Em épocas de forte seca, como a que assolou o país entre 2004 e 2009, bandos com milhares de dromedários sedentos passaram a buscar desesperadamente por fontes de água, invadindo reservatórios de cidades e de reservas aborígenes. Na crise atual onde imensas áreas florestais estão sendo devoradas por chamas incontroláveis, esses dromedários tem buscado desesperadamente pelas reservas remanescentes de água das regiões afetadas, gerando enormes embates com as populações humanas. 

Os Governos de vários Estados do país estão se preparando para realizar “operações de controle”, que nada mais são que o abate de dromedários por atiradores em helicópteros. De acordo com as estimativas oficiais, cerca de 10 mil animais serão abatidos numa primeira fase. Grupos ambientalistas e de defesa dos animais, é claro, irão fazer inúmeros protestos contra essa atitude do Governo, porém sem apresentar alternativas melhores. 

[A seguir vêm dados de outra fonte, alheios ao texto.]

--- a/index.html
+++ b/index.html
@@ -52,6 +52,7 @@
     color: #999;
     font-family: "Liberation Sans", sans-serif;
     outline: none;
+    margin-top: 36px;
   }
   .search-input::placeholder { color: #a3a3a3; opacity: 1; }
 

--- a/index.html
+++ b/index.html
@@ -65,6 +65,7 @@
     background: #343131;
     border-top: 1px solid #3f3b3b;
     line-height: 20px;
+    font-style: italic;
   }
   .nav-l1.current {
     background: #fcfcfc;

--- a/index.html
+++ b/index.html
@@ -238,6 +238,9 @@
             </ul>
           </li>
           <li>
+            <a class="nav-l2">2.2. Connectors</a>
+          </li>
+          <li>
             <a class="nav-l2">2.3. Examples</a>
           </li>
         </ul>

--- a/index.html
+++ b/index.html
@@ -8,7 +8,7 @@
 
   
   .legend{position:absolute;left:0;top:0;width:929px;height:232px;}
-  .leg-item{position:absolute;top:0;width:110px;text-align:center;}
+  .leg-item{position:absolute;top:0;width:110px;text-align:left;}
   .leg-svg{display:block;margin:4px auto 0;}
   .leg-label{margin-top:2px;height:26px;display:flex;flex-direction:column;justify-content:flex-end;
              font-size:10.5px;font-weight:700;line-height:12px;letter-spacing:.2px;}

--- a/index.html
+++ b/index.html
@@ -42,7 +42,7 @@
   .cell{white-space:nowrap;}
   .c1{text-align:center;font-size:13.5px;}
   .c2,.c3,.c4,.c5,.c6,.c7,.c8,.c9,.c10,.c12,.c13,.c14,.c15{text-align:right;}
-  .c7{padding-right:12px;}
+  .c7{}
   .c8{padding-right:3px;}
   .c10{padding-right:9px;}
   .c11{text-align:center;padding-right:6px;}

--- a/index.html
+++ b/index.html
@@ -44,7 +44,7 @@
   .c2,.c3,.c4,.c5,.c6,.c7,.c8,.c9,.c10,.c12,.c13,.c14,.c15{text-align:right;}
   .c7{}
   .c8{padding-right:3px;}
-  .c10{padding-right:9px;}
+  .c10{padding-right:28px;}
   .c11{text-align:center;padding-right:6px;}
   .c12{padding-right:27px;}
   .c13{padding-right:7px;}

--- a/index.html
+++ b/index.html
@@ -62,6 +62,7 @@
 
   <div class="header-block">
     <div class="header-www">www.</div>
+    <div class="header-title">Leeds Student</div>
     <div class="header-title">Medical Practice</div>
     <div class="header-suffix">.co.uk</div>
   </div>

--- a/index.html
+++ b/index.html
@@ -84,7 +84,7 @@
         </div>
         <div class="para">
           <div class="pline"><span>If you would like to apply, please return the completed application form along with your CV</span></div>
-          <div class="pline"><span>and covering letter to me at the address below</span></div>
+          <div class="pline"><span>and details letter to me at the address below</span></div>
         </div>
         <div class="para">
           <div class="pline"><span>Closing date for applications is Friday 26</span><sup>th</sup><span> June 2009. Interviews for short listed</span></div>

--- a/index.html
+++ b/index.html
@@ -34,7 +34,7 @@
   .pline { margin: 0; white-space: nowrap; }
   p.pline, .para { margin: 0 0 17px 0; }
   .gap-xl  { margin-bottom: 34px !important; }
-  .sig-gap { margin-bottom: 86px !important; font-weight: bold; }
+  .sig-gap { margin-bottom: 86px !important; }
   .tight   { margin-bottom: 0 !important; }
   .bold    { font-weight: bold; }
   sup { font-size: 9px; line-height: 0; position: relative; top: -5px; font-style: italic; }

Problemas semelhantes acontecem com outros animais como gatos, javalis, sapos-cururu, lebres e peixes-mosquito, além de espécies vegetais como alguns tipos de capins exóticos, introduzidos no país para servir de alimento para o gado bovino, mas que rapidamente fugiram ao controle e passaram a ocupar o espaço de plantas nativas. 

Como fica fácil de perceber, os problemas ambientais na Austrália são bem maiores que os grandes incêndios florestais.